Simple Twitter Sentiment Analytics Using Apache Flume and Spark – Part 2

In my last post, on the same topic above, I outlined the steps, possible issues and how to overcome them when setting up Hive tables, Flume and getting to query the data through Hive.

I realized that there wasn’t any explanation on the structure of the Flume configuration file. Understanding how the Flume configuration file is structured enabled me to quickly configure and understand the basics of setting up Flume and I think this would be useful to anyone who wants to start working with Flume.

As per my experience on new tools (at least new to me), the documentation took me some time to understand and digest and I had to trawl through the web for examples for me to learn.

I will give a quick and brief description of the Flume configuration file so that at the least it will make sense for you when you work on this tutorial / exercise, this will be done section by section as follows.

Lets start!

Flume Sources, Channels and Sinks

A typical way to view how data will be ingested is to think in terms of Sources, Channels and Sinks. Sources define well sources of data. Sinks define the target by which the data will be persisted to.
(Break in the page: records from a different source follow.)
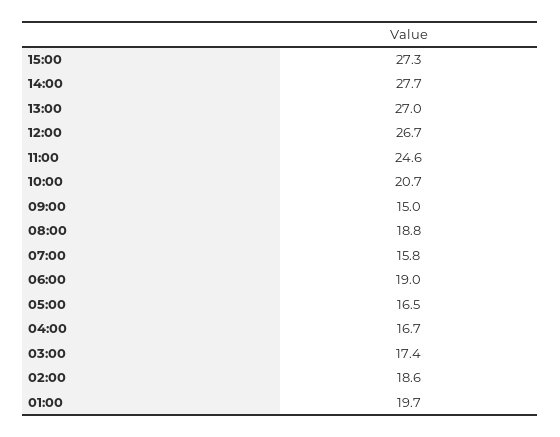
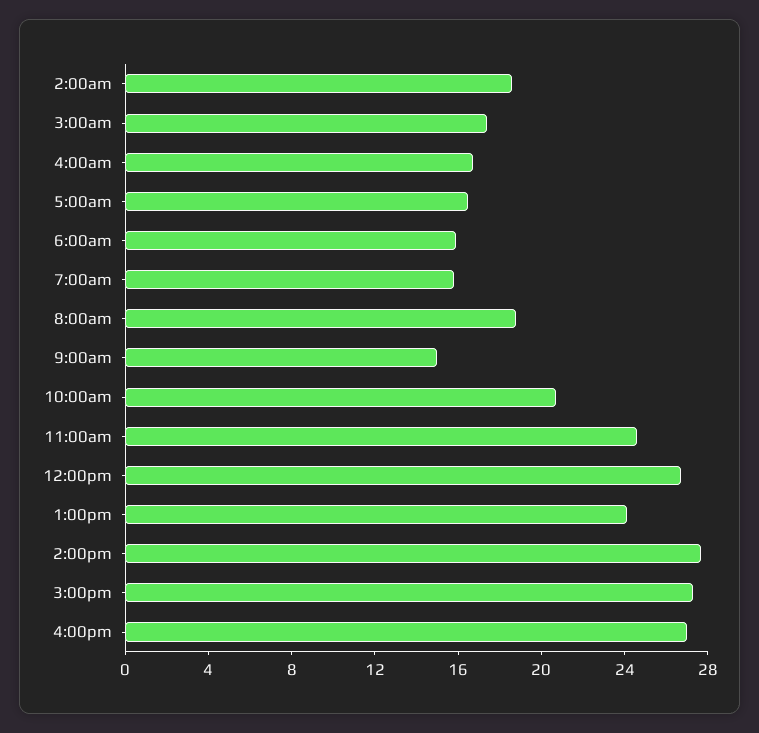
13:00: 27 -> 24
06:00: 19 -> 16
01:00: 19.7 -> none
4:00pm: none -> 27

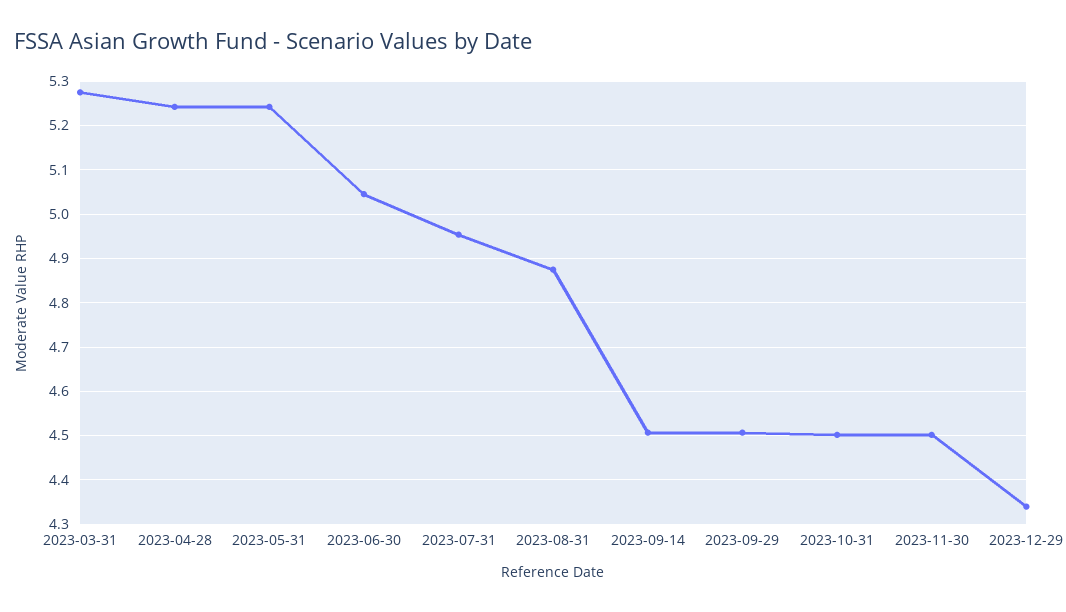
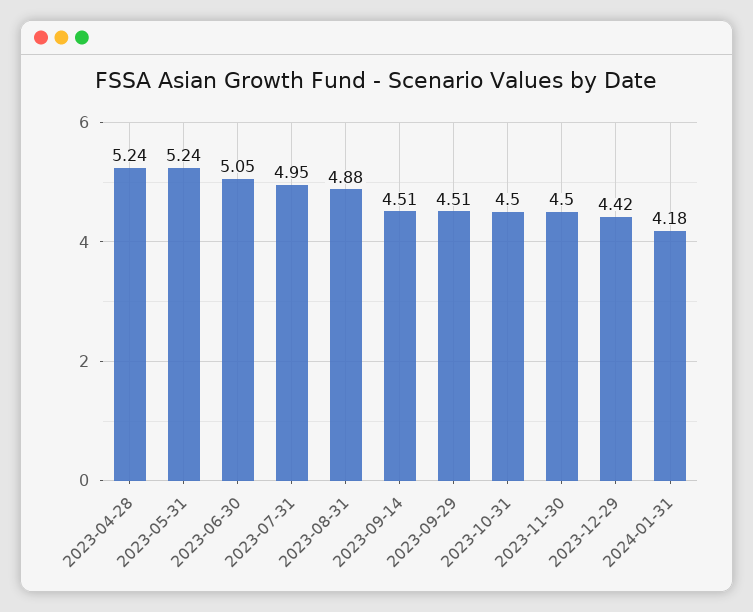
2023-03-31: 5.28 -> none
2023-12-29: 4.34 -> 4.42
2024-01-31: none -> 4.18

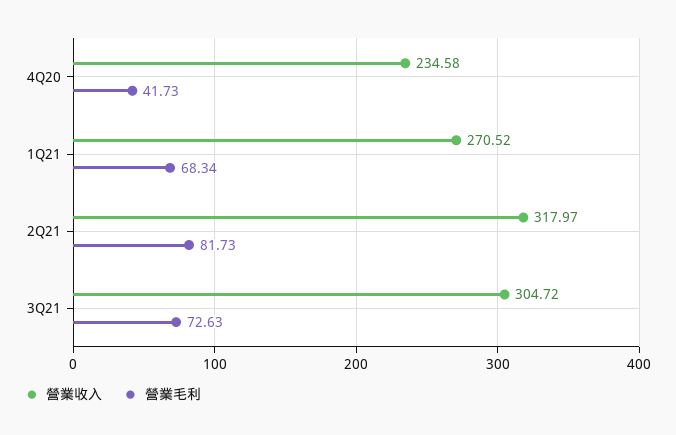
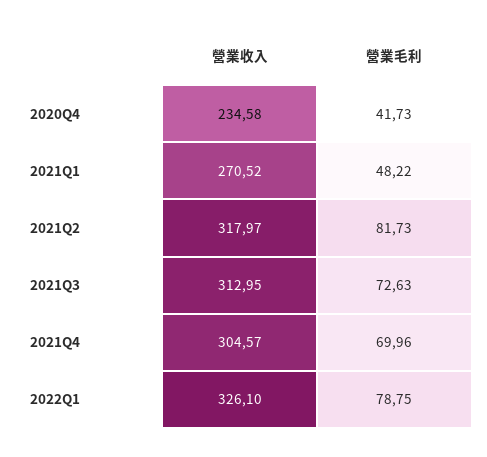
營業毛利, 1Q21: 68.34 -> 48.22
營業收入, 3Q21: 304.72 -> 312.95
營業收入, 2021Q4: none -> 304.57
營業毛利, 2021Q4: none -> 69.96
營業收入, 2022Q1: none -> 326.1
營業毛利, 2022Q1: none -> 78.75

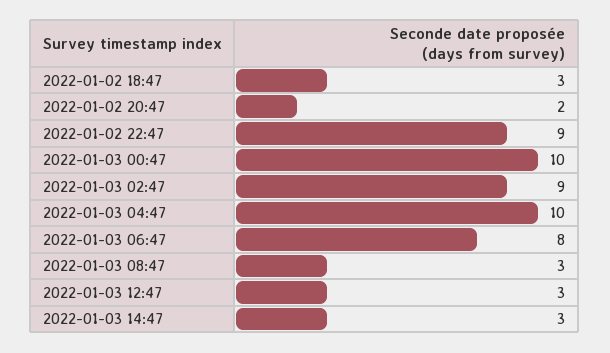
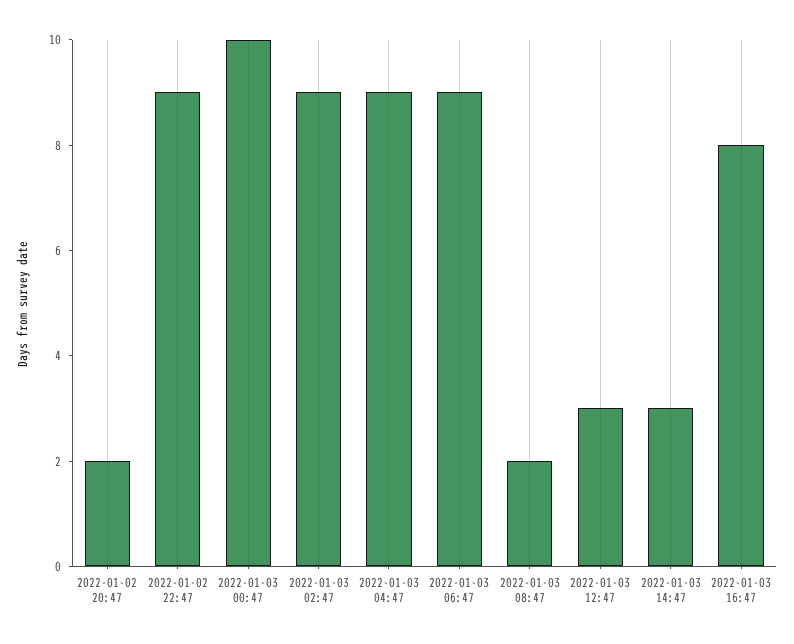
2022-01-02 18:47: 3 -> none
2022-01-03 04:47: 10 -> 9
2022-01-03 06:47: 8 -> 9
2022-01-03 08:47: 3 -> 2
2022-01-03 16:47: none -> 8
Channels refer to the way the data will be transferred between sources and sinks.

The first thing to do is to define the Sources, Channels and Sinks for a Flume connection.

# Naming the components on the current agent.
TwitterAgent.sources = Twitter
TwitterAgent.channels = MemChannel
TwitterAgent.sinks = HDFS

Typically, the above section details the source, channel and sink for Flume to operate on. Note that Flume can handle multiple sources, channels and sinks within a single configuration file. However, for this exercise / tutorial we will keep it simple with only 1 source, 1 channel and 1 sink.

Here, the string “TwitterAgent” refers to the name of the Flume agent that the properties of “sources”, “channels” and “sinks” belong to.

In essence, by specifying “TwitterAgent” as the string before “sources”, we are configuring the sources property of the Flume agent named “TwitterAgent”. This is important as we will refer to this agent name when running Flume.

Here we have specified the sources to be “Twitter”, using “MemChannel” as the channel and “HDFS” as the sink. The reason why I have put them in quotes will be revealed later. You could have also used any other string – e.g. “Twtr”, “M1”, “S1” etc … to refer to the sources, channels and sinks, but I chose this naming convention to ensure readability.

Generally, naming the components in Flume takes on the following convention:

<agent_name>.sources = <source_name>
<agent_name>.channels = <channel_name>
<agent_name>.sinks = <sink_name>

 

Describing the Source

A source will have a list of properties. The property “type” is common to every source, and it is used to specify the type of the source we are using. Examples of source types are: HTTP, Twitter, UDP etc.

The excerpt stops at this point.